* SOURCE DATA:

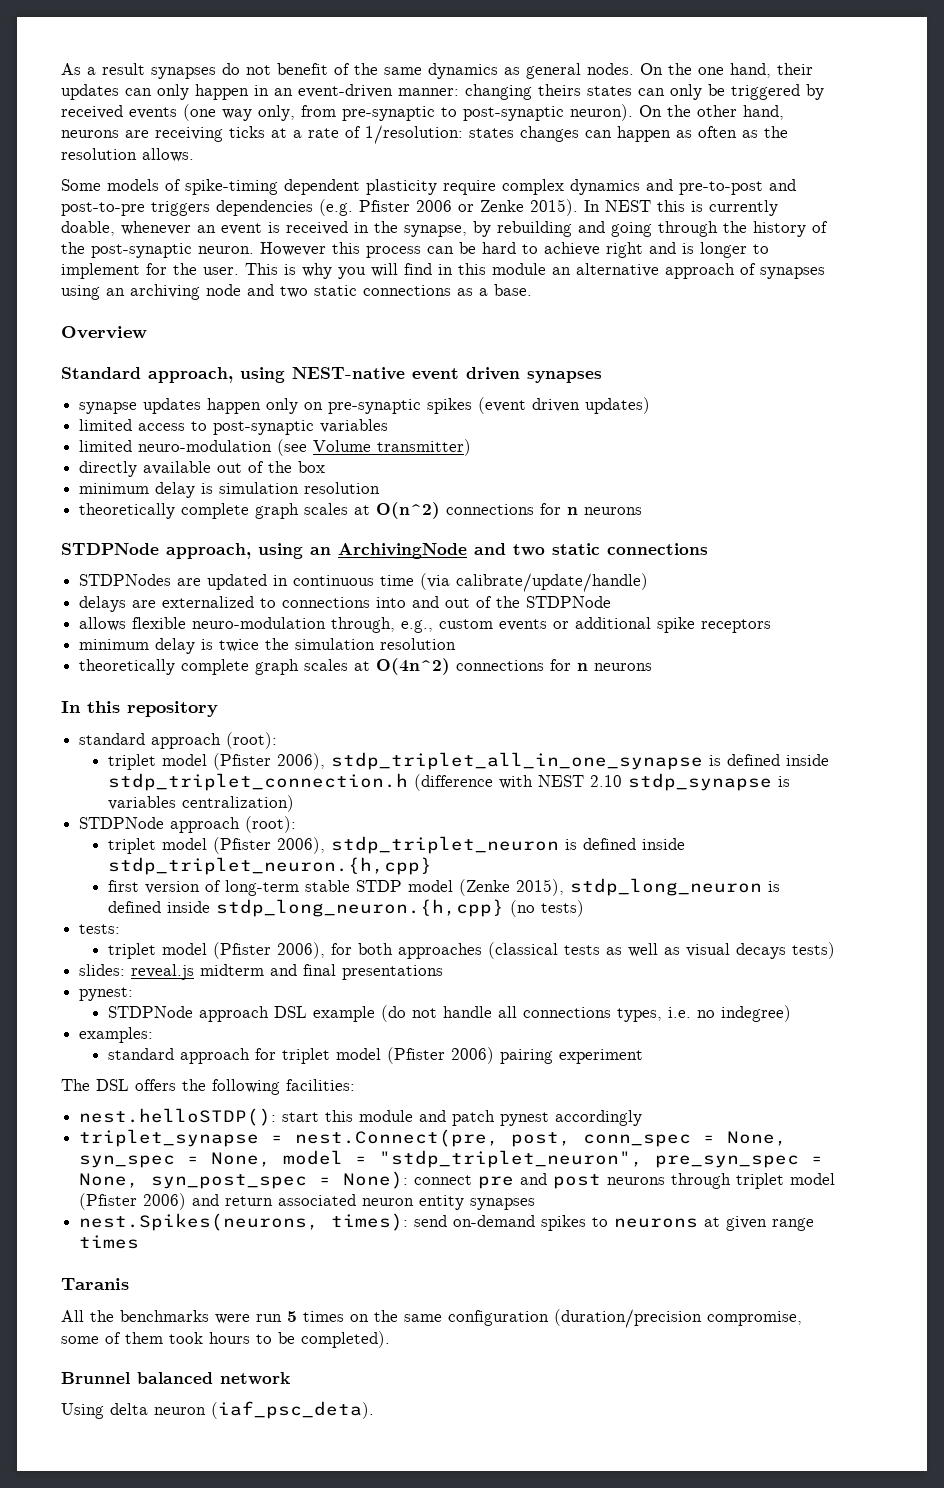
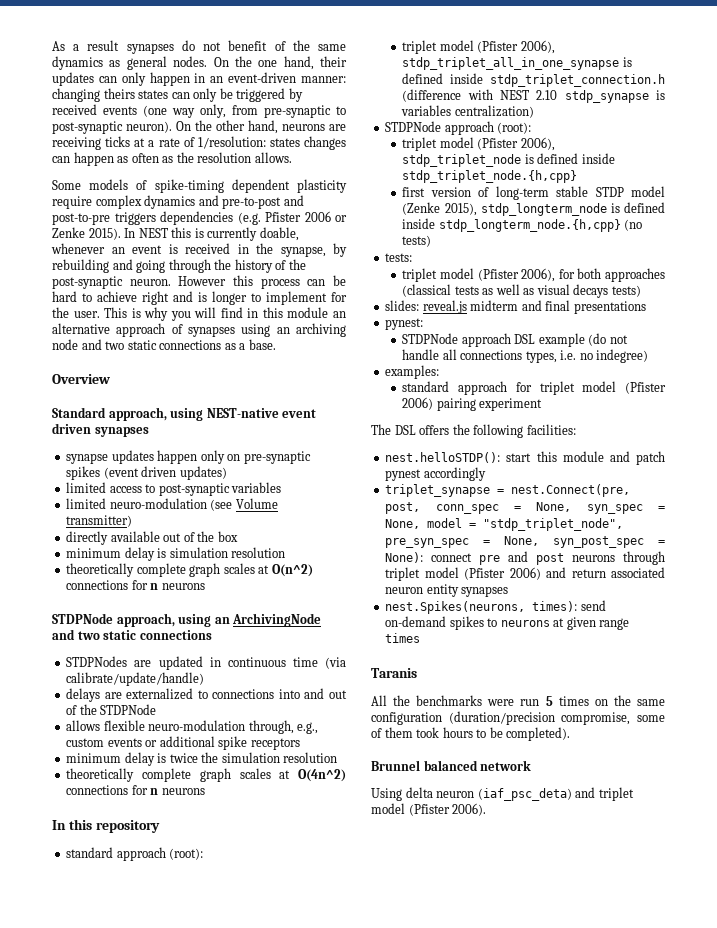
- triplet model (Pfister 2006), stdp_triplet_neuron is defined inside stdp_triplet_neuron.{h,cpp}
+ triplet model (Pfister 2006), stdp_triplet_node is defined inside stdp_triplet_node.{h,cpp}
- first version of long-term stable STDP model (Zenke 2015), stdp_long_neuron is defined inside stdp_long_neuron.{h,cpp} (no tests)
+ first version of long-term stable STDP model (Zenke 2015), stdp_longterm_node is defined inside stdp_longterm_node.{h,cpp} (no tests)
- triplet_synapse = nest.Connect(pre, post, conn_spec = None, syn_spec = None, model = "stdp_triplet_neuron", pre_syn_spec = None, syn_post_spec = None): connect pre and post neurons through triplet model (Pfister 2006) and return associated neuron entity synapses
+ triplet_synapse = nest.Connect(pre, post, conn_spec = None, syn_spec = None, model = "stdp_triplet_node", pre_syn_spec = None, syn_post_spec = None): connect pre and post neurons through triplet model (Pfister 2006) and return associated neuron entity synapses
- Using delta neuron (iaf_psc_deta).
+ Using delta neuron (iaf_psc_deta) and triplet model (Pfister 2006).

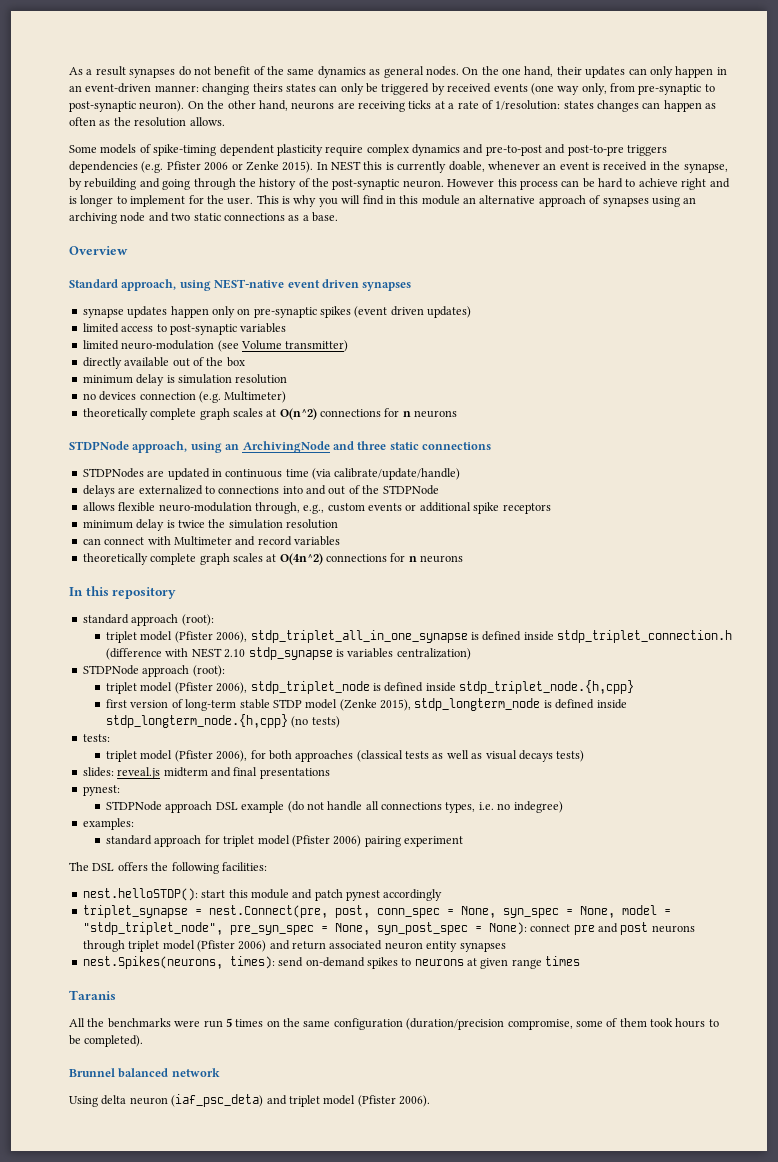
+ no devices connection (e.g. Multimeter)
- STDPNode approach, using an ArchivingNode and two static connections
+ STDPNode approach, using an ArchivingNode and three static connections
+ can connect with Multimeter and record variables

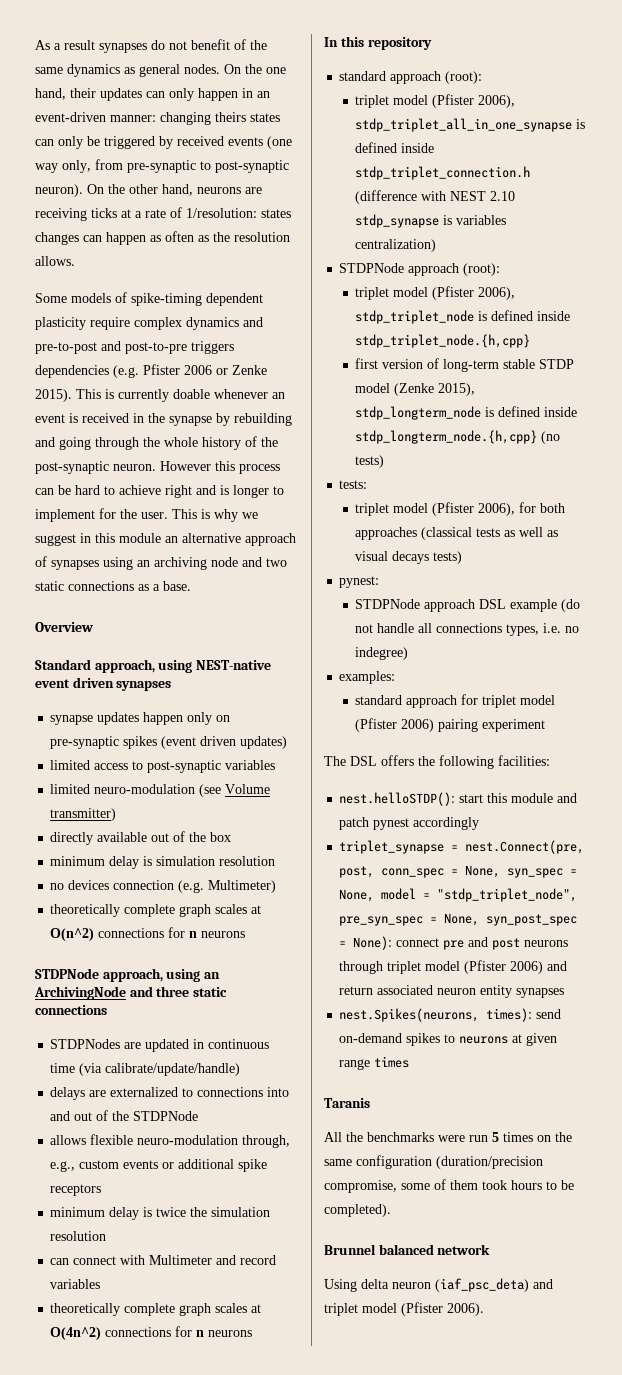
- In NEST this is currently doable, whenever an event is received in the synapse, by rebuilding and going through the history of the post-synaptic neuron.
+ This is currently doable whenever an event is received in the synapse by rebuilding and going through the whole history of the post-synaptic neuron.
- This is why you will find in this module an alternative approach of synapses using an archiving node and two static connections as a base.
+ This is why we suggest in this module an alternative approach of synapses using an archiving node and two static connections as a base.
- slides: reveal.js midterm and final presentations

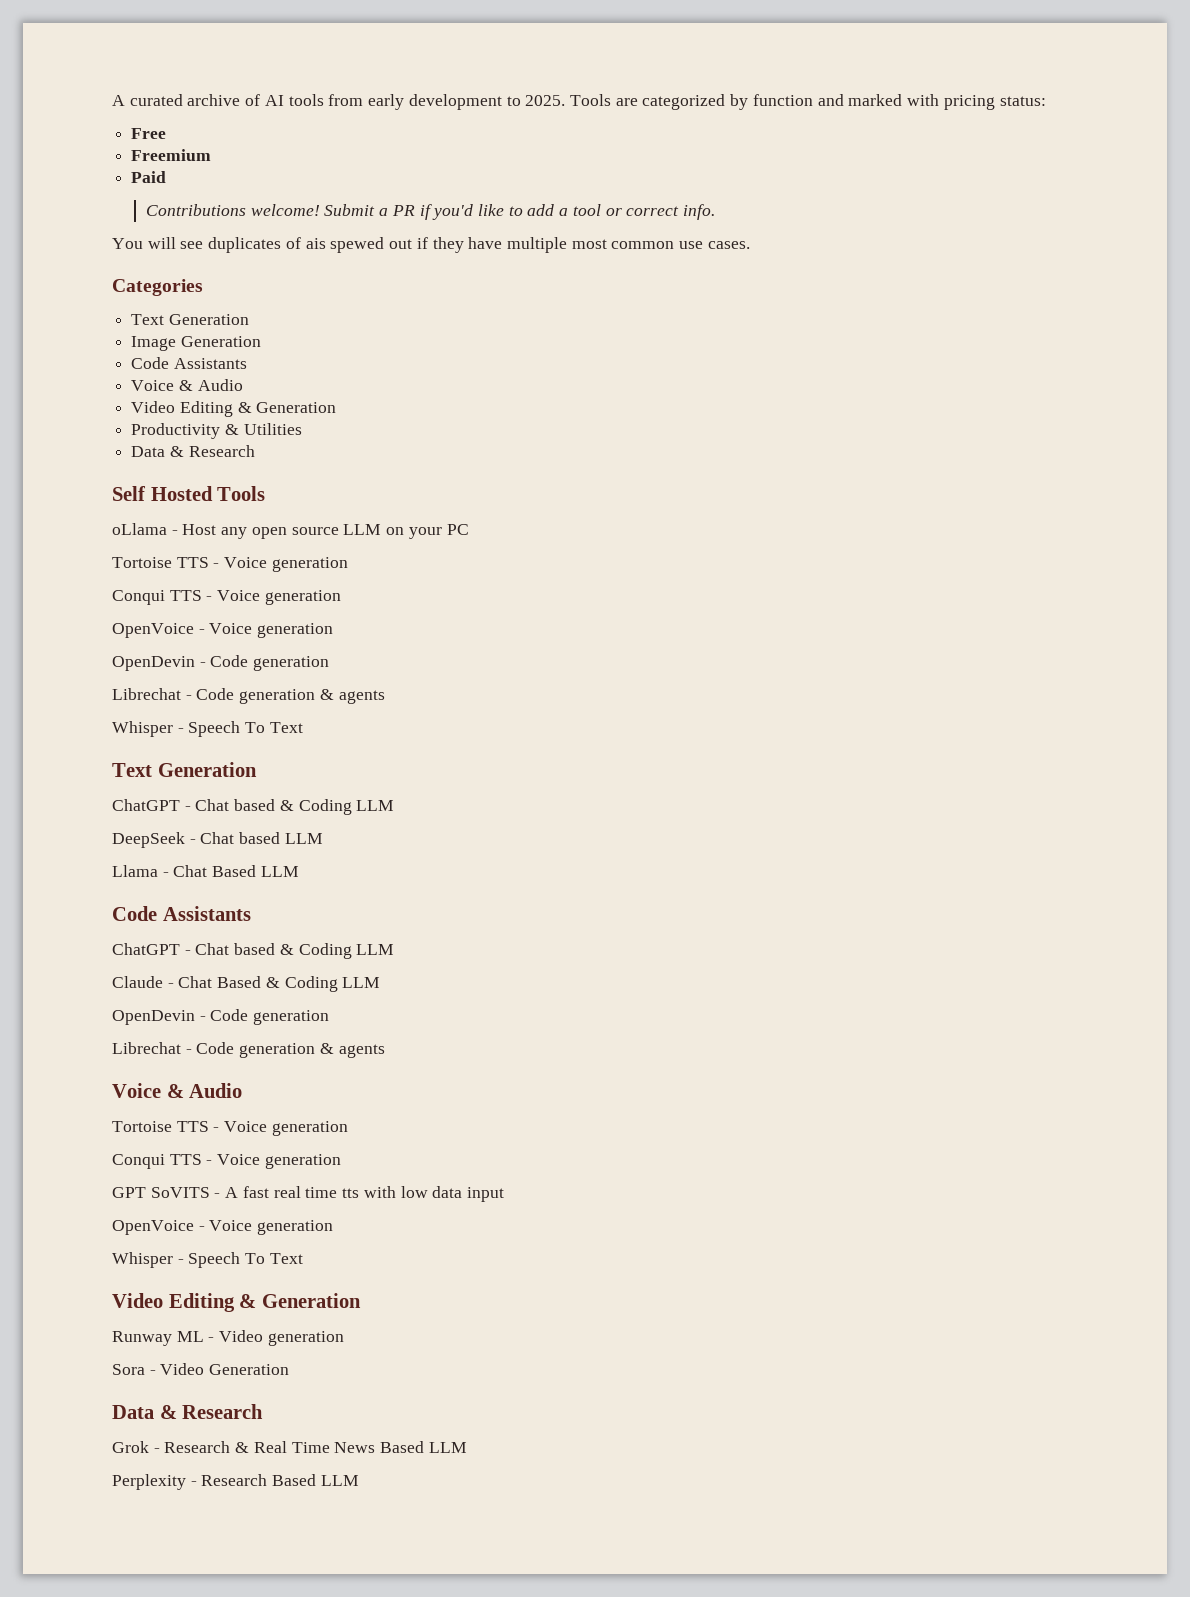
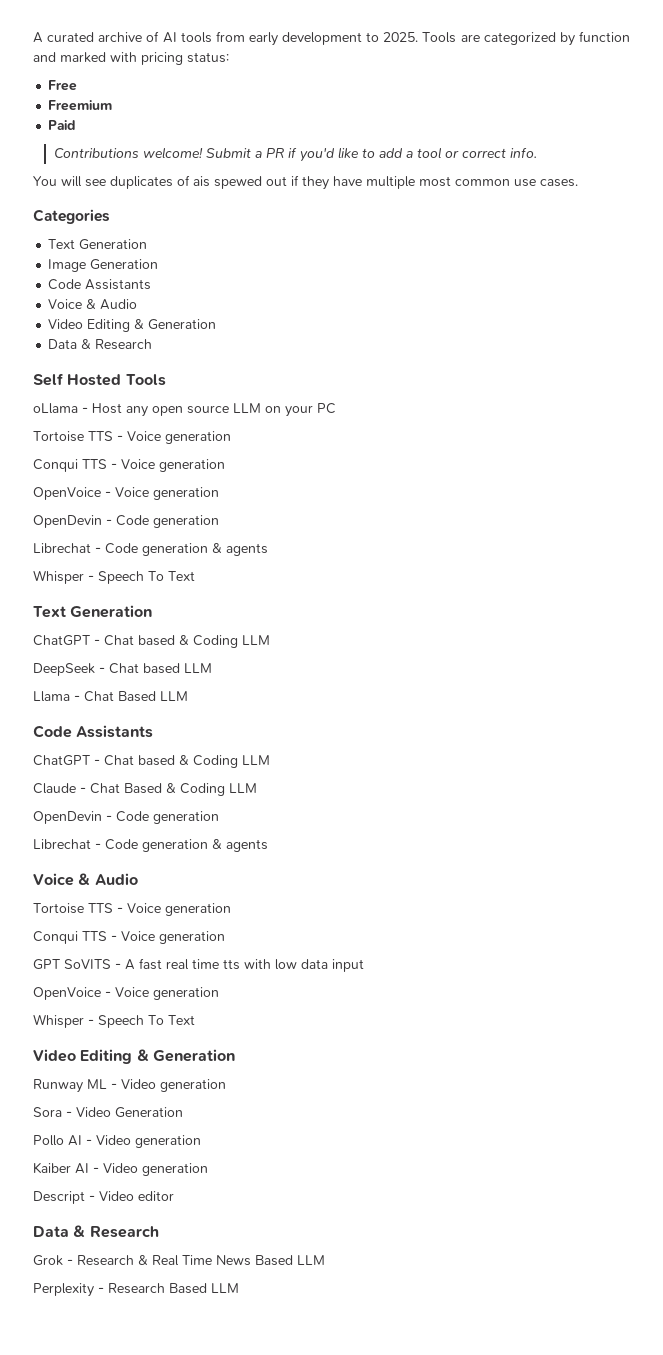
- Productivity & Utilities
+ Pollo AI - Video generation
+ Kaiber AI - Video generation
+ Descript - Video editor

* WORK TASK: Retype exactly. Include each line from the start of the material through the line holding "- In NEST this", and leave the pictures out.

* RESPONSE AREA:
- triplet model (Pfister 2006), stdp_triplet_neuron is defined inside stdp_triplet_neuron.{h,cpp}
+ triplet model (Pfister 2006), stdp_triplet_node is defined inside stdp_triplet_node.{h,cpp}
- first version of long-term stable STDP model (Zenke 2015), stdp_long_neuron is defined inside stdp_long_neuron.{h,cpp} (no tests)
+ first version of long-term stable STDP model (Zenke 2015), stdp_longterm_node is defined inside stdp_longterm_node.{h,cpp} (no tests)
- triplet_synapse = nest.Connect(pre, post, conn_spec = None, syn_spec = None, model = "stdp_triplet_neuron", pre_syn_spec = None, syn_post_spec = None): connect pre and post neurons through triplet model (Pfister 2006) and return associated neuron entity synapses
+ triplet_synapse = nest.Connect(pre, post, conn_spec = None, syn_spec = None, model = "stdp_triplet_node", pre_syn_spec = None, syn_post_spec = None): connect pre and post neurons through triplet model (Pfister 2006) and return associated neuron entity synapses
- Using delta neuron (iaf_psc_deta).
+ Using delta neuron (iaf_psc_deta) and triplet model (Pfister 2006).

+ no devices connection (e.g. Multimeter)
- STDPNode approach, using an ArchivingNode and two static connections
+ STDPNode approach, using an ArchivingNode and three static connections
+ can connect with Multimeter and record variables

- In NEST this is currently doable, whenever an event is received in the synapse, by rebuilding and going through the history of the post-synaptic neuron.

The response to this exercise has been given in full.